En alguna de las tantas idas y venidas con ya saben quién, también me las ingenié para sostener los peores escenarios siempre. Siempre. Repetidamente. En este caso fue más difícil deshacerme de la autoincantación y tuvo que rescatarme mi psicoanalista, cual Ariadna, de mis propios laberintos. Llevó mucho tiempo y esfuerzo, pero también fue posible deshacer todas esas películas horripilantes en las que yo siempre aparecía como la pobrecita y apaleada víctima, como la solterona empedernida y como la menos atractiva de las mujeres simplemente porque no gozaba de la gracia del señor. Cuánto tiempo y cuánta energía perdidos, pienso hoy día.

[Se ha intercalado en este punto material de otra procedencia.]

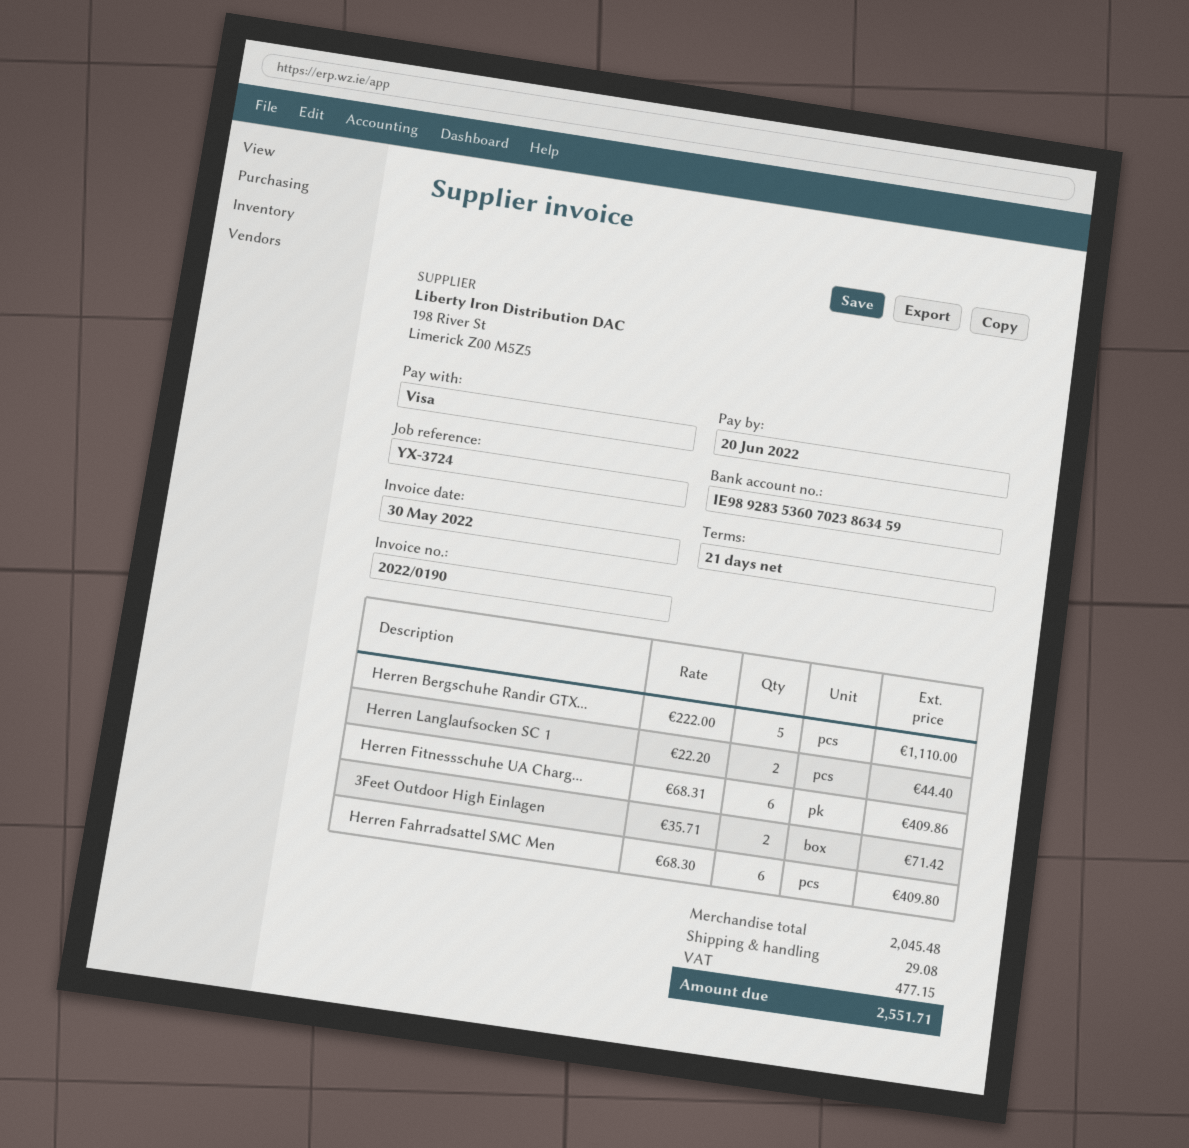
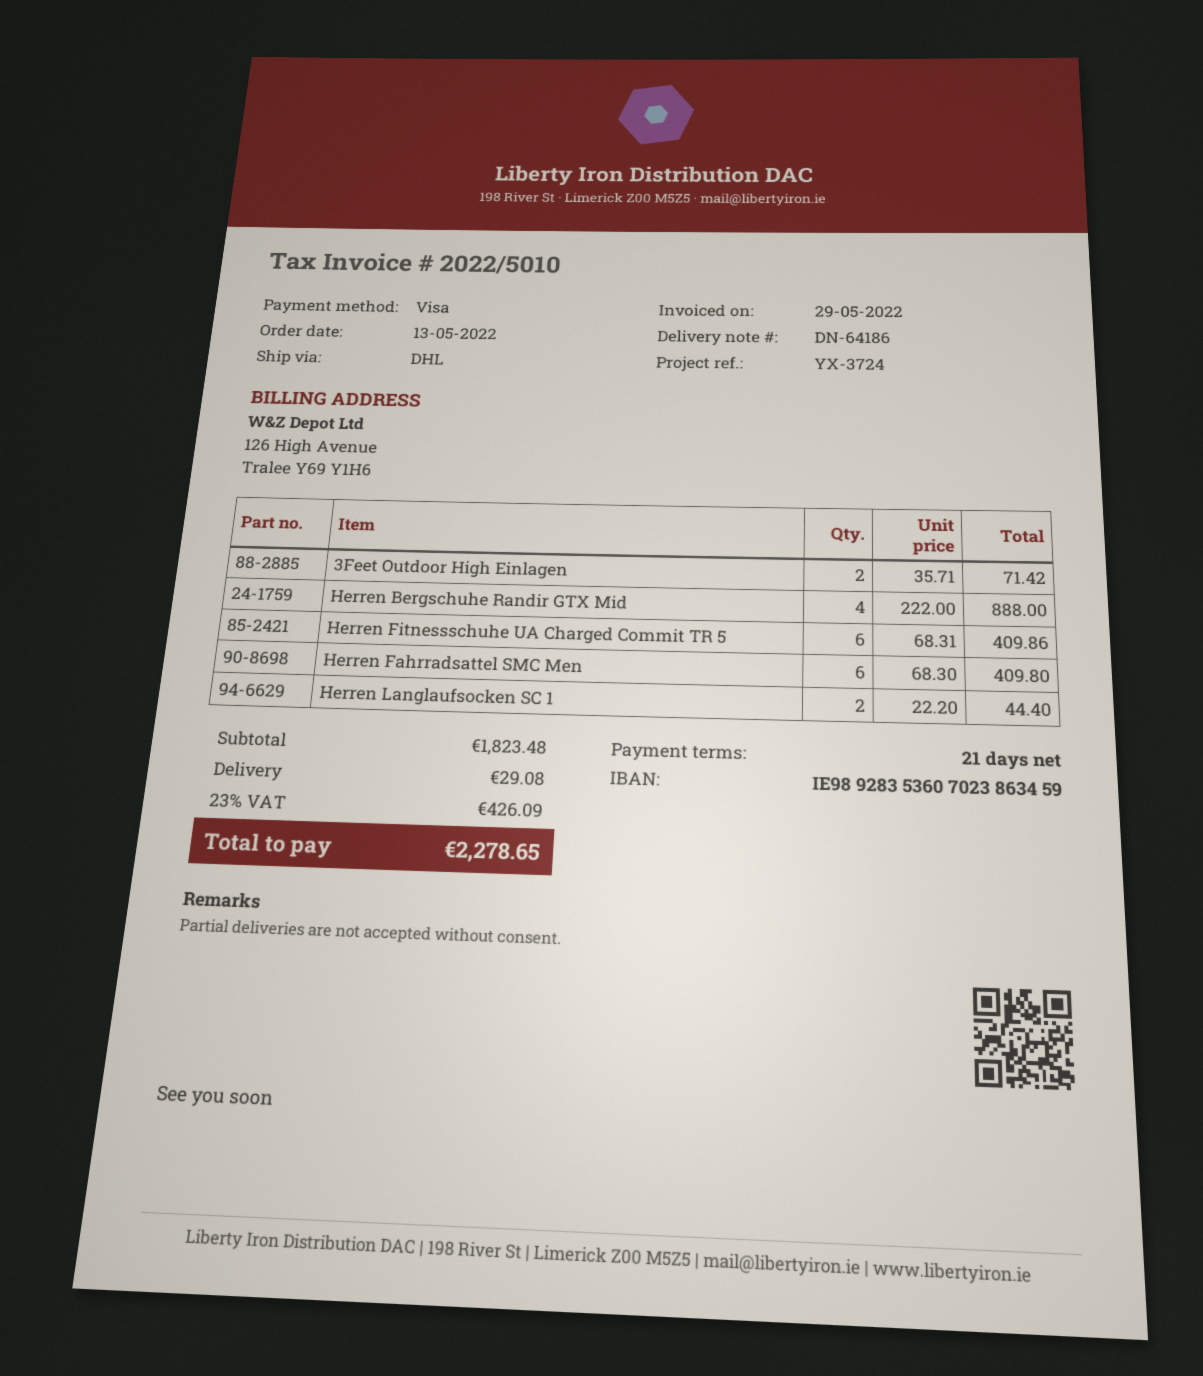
invoice number: 2022/0190 -> 2022/5010
invoice date: 2022-05-30 -> 2022-05-29
Herren Bergschuhe Randir GTX...: 5 x 222.00 = 1110.00 -> 4 x 222.00 = 888.00
subtotal: 2045.48 -> 1823.48
tax: 477.15 -> 426.09
total: 2551.71 -> 2278.65

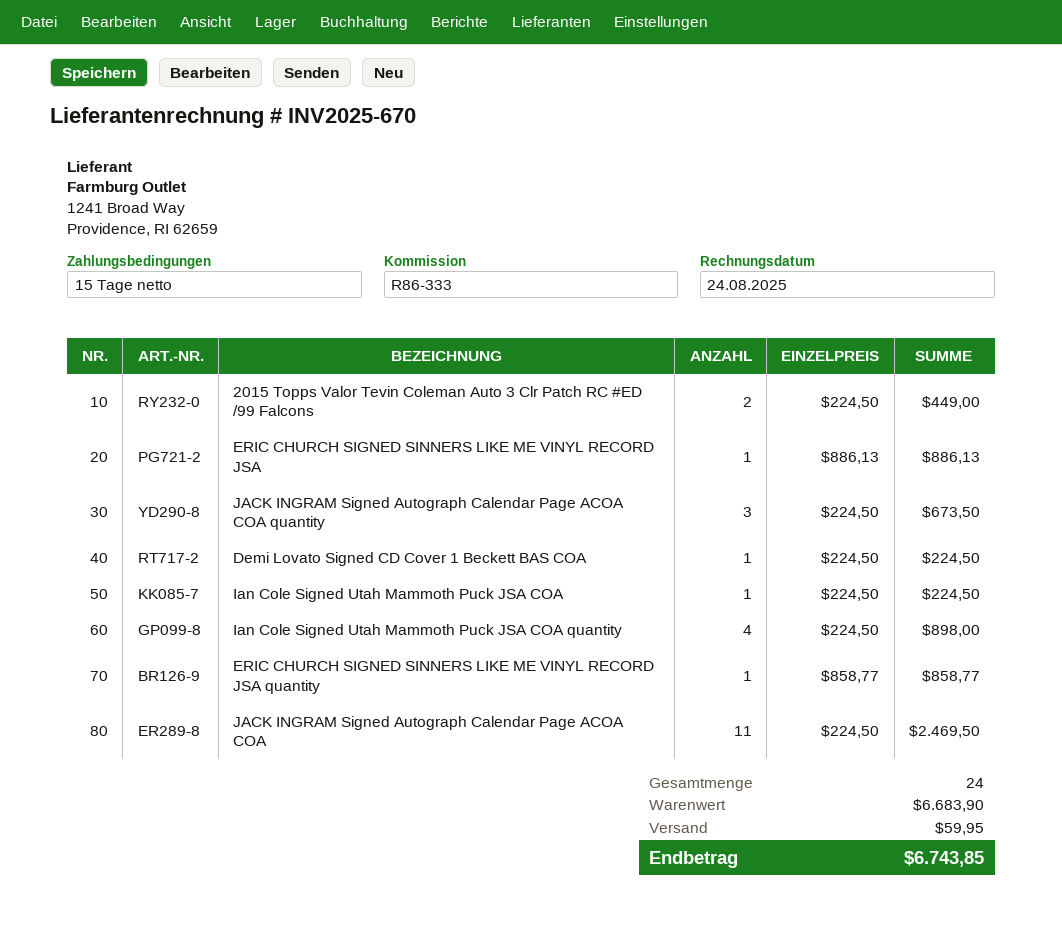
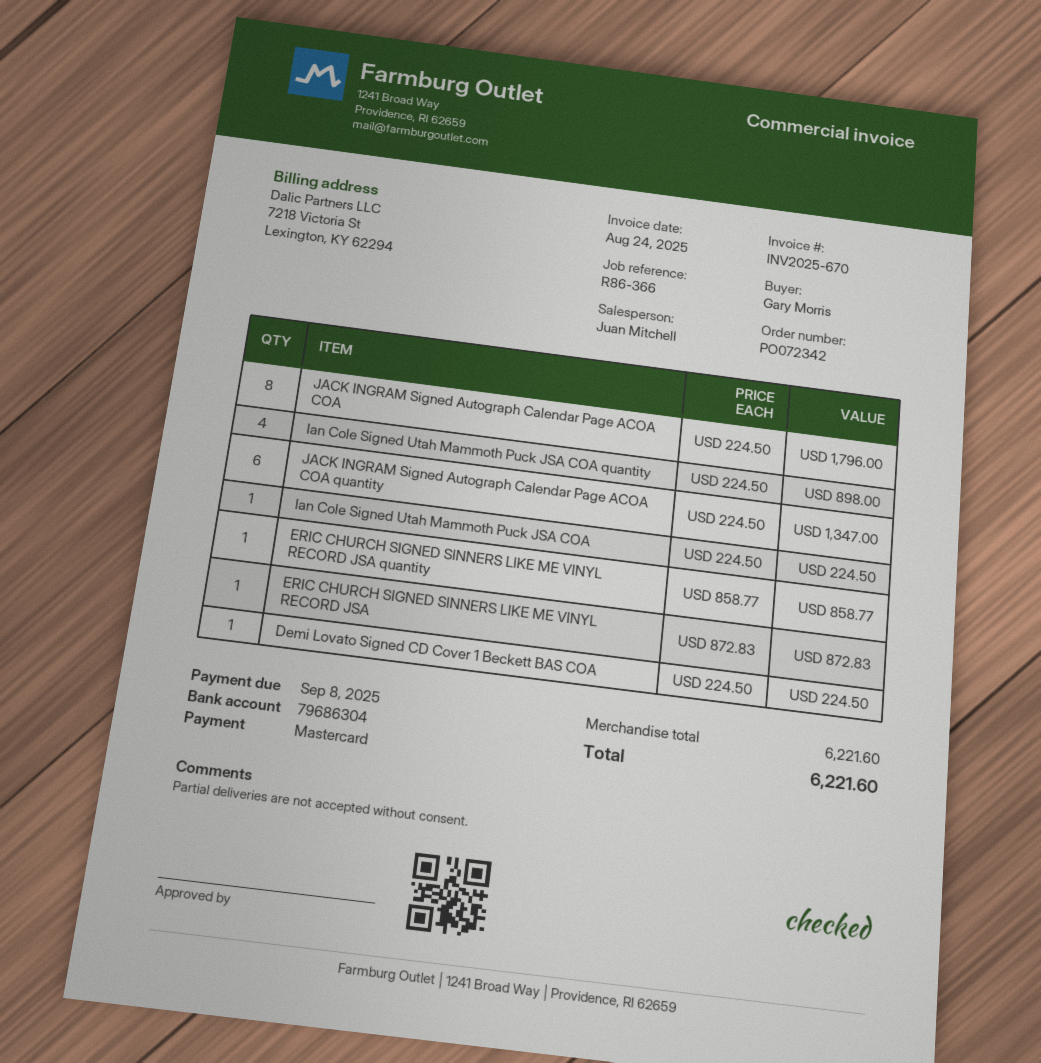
reference: R86-333 -> R86-366
2015 Topps Valor Tevin Coleman Auto 3 Clr Patch RC #ED /99 Falcons: 2 x 224.50 = 449.00 -> none
ERIC CHURCH SIGNED SINNERS LIKE ME VINYL RECORD JSA: 1 x 886.13 = 886.13 -> 1 x 872.83 = 872.83
JACK INGRAM Signed Autograph Calendar Page ACOA COA quantity: 3 x 224.50 = 673.50 -> 6 x 224.50 = 1347.00
JACK INGRAM Signed Autograph Calendar Page ACOA COA: 11 x 224.50 = 2469.50 -> 8 x 224.50 = 1796.00
subtotal: 6683.90 -> 6221.60
shipping: 59.95 -> none
total: 6743.85 -> 6221.60

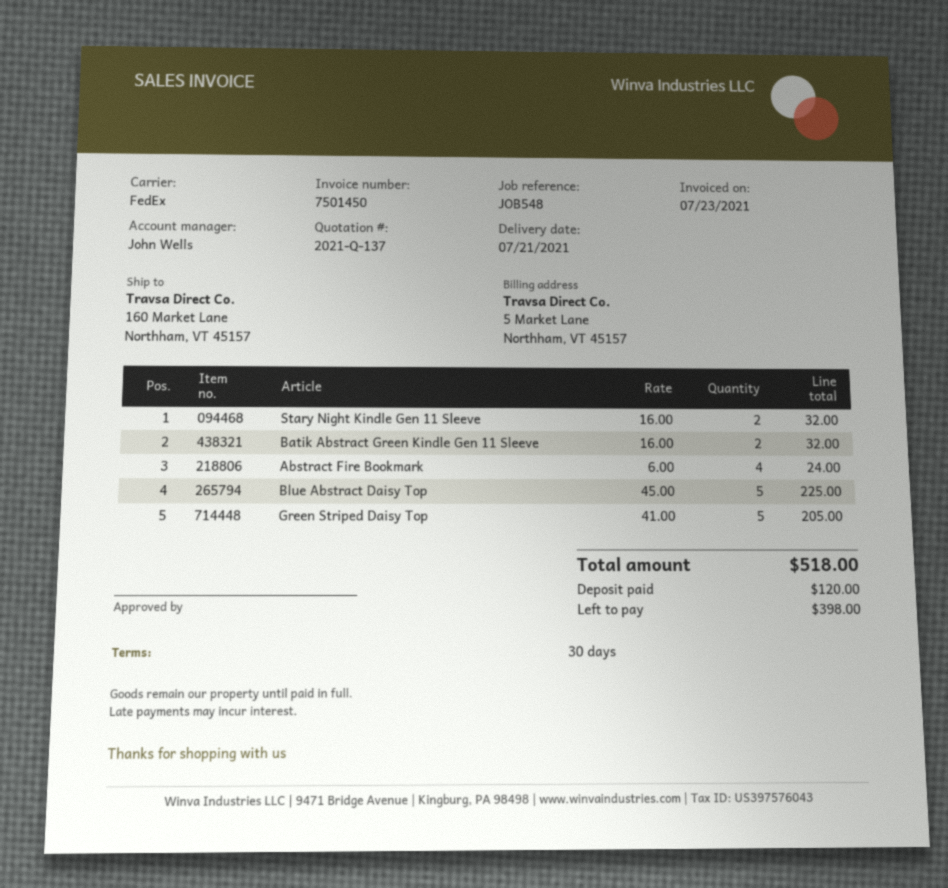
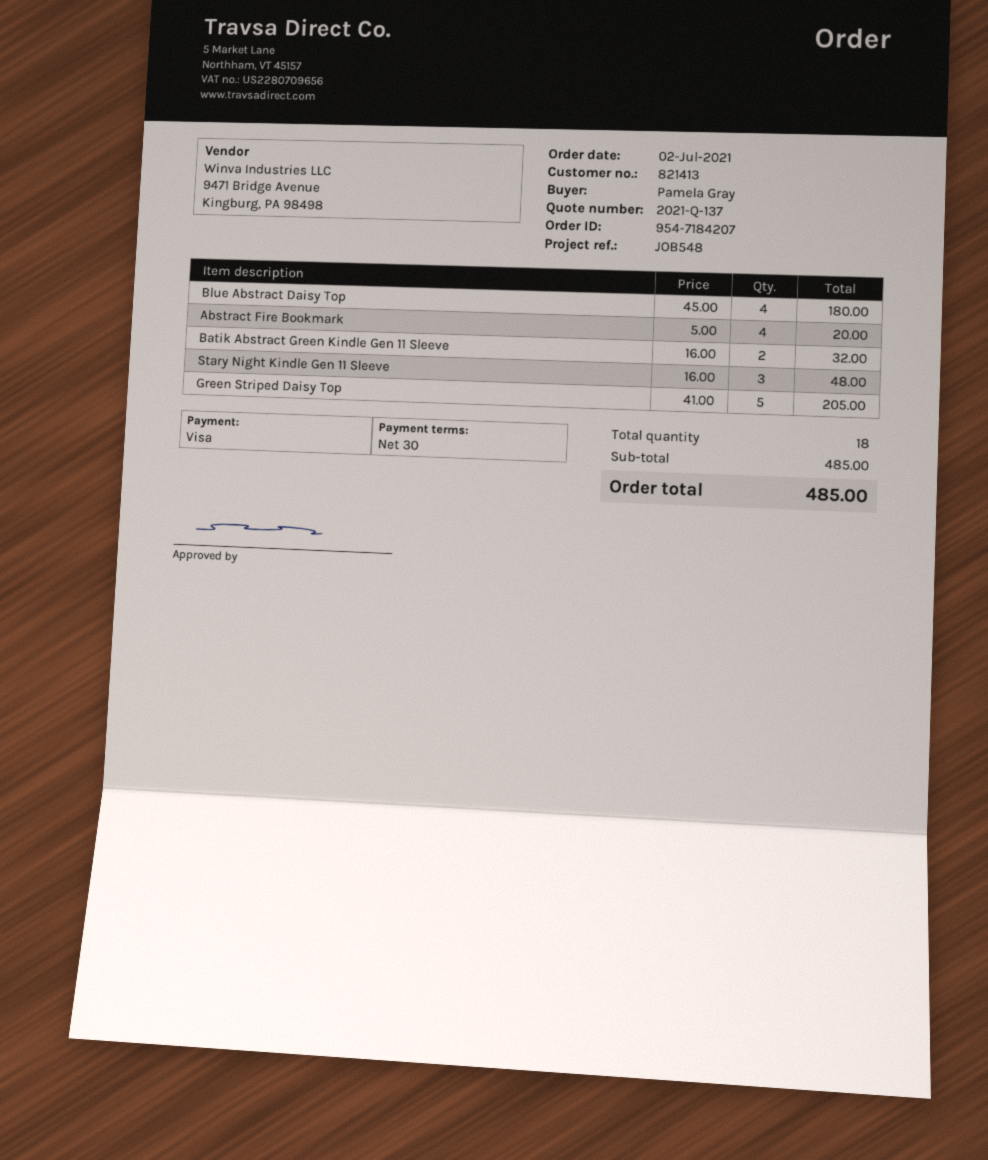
Stary Night Kindle Gen 11 Sleeve: 2 x 16.00 = 32.00 -> 3 x 16.00 = 48.00
Abstract Fire Bookmark: 4 x 6.00 = 24.00 -> 4 x 5.00 = 20.00
Blue Abstract Daisy Top: 5 x 45.00 = 225.00 -> 4 x 45.00 = 180.00
total: 518.00 -> 485.00

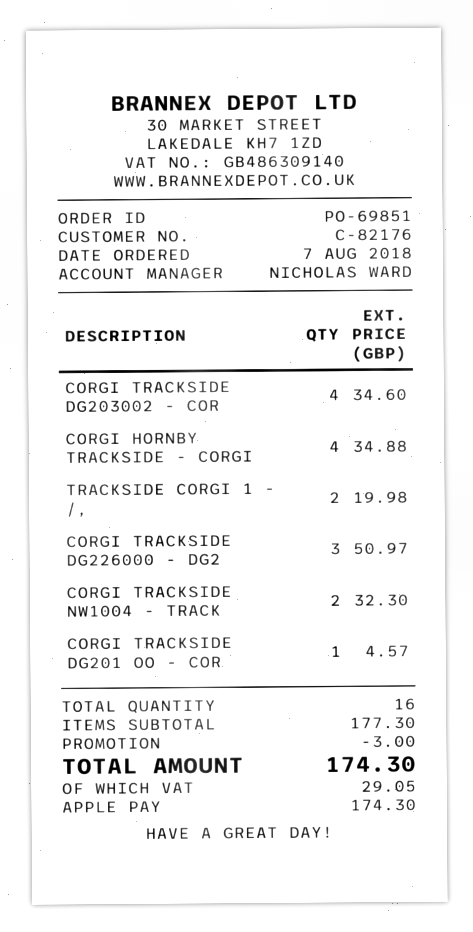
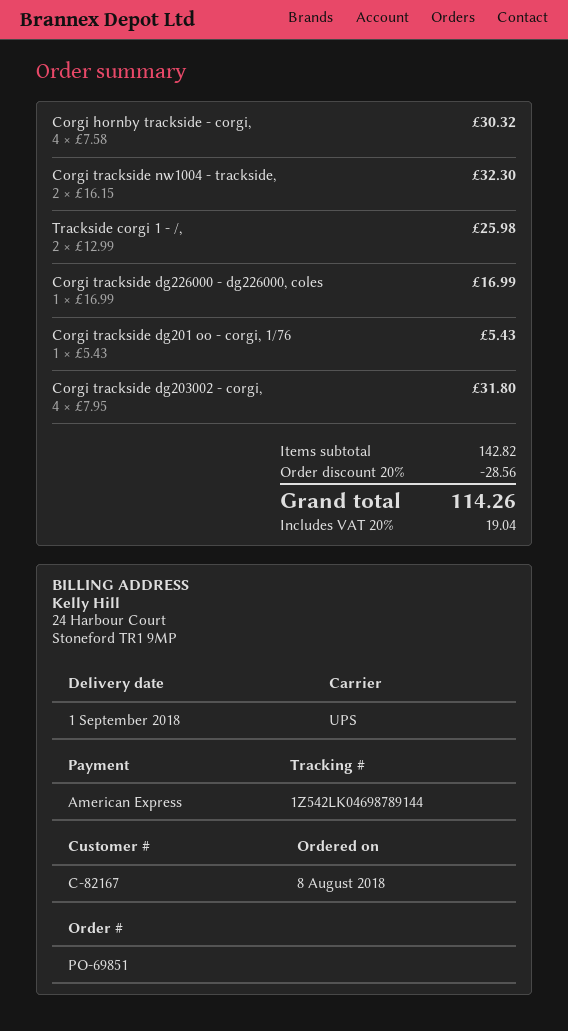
order date: 2018-08-07 -> 2018-08-08
customer number: C-82176 -> C-82167
payment method: Apple Pay -> American Express
CORGI TRACKSIDE DG203002 - COR: 4 for 34.60 -> 4 for 31.80
CORGI HORNBY TRACKSIDE - CORGI: 4 for 34.88 -> 4 for 30.32
TRACKSIDE CORGI 1 - /,: 2 for 19.98 -> 2 for 25.98
CORGI TRACKSIDE DG226000 - DG2: 3 for 50.97 -> 1 for 16.99
CORGI TRACKSIDE DG201 OO - COR: 1 for 4.57 -> 1 for 5.43
subtotal: 177.30 -> 142.82
discount: 3.00 -> 28.56
tax: 29.05 -> 19.04
total: 174.30 -> 114.26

Pero el pensamiento catástrofe siempre me acompaña. Si bien no me impide actuar, como sí lo hacía en el pasado, siempre asoma su horrible cabeza por ahí. Y ahora me vengo a desayunar de que, en realidad, una buena parte de esto (el resto es mi mente loca, claro) es una cuestión ancestral: nuestros cerebros están "cableados" de este modo para prevenirnos ante cualquier peligro. Claro, en épocas donde salir de la caverna no era nada seguro, era mejor estar preparado para lo peor. Pero, ahora que lo pienso... ¿ha cambiado algo en tantos años de evolución? ¿no sigue siendo peligroso aventurarse fuera de la zona de confort? Y, sin embargo, como bien sabemos, las cosas buenas sólo suceden allí, donde nos sentimos incómodos, algo inseguros, miedosos pero también alegres y expectantes.
Imagen: Analía Pinto (2013) |
En la imagen aparezco en el teleférico del cerro Otto (Bariloche), lugar en el que el pensamiento catástrofe, por suerte, no pudo triunfar.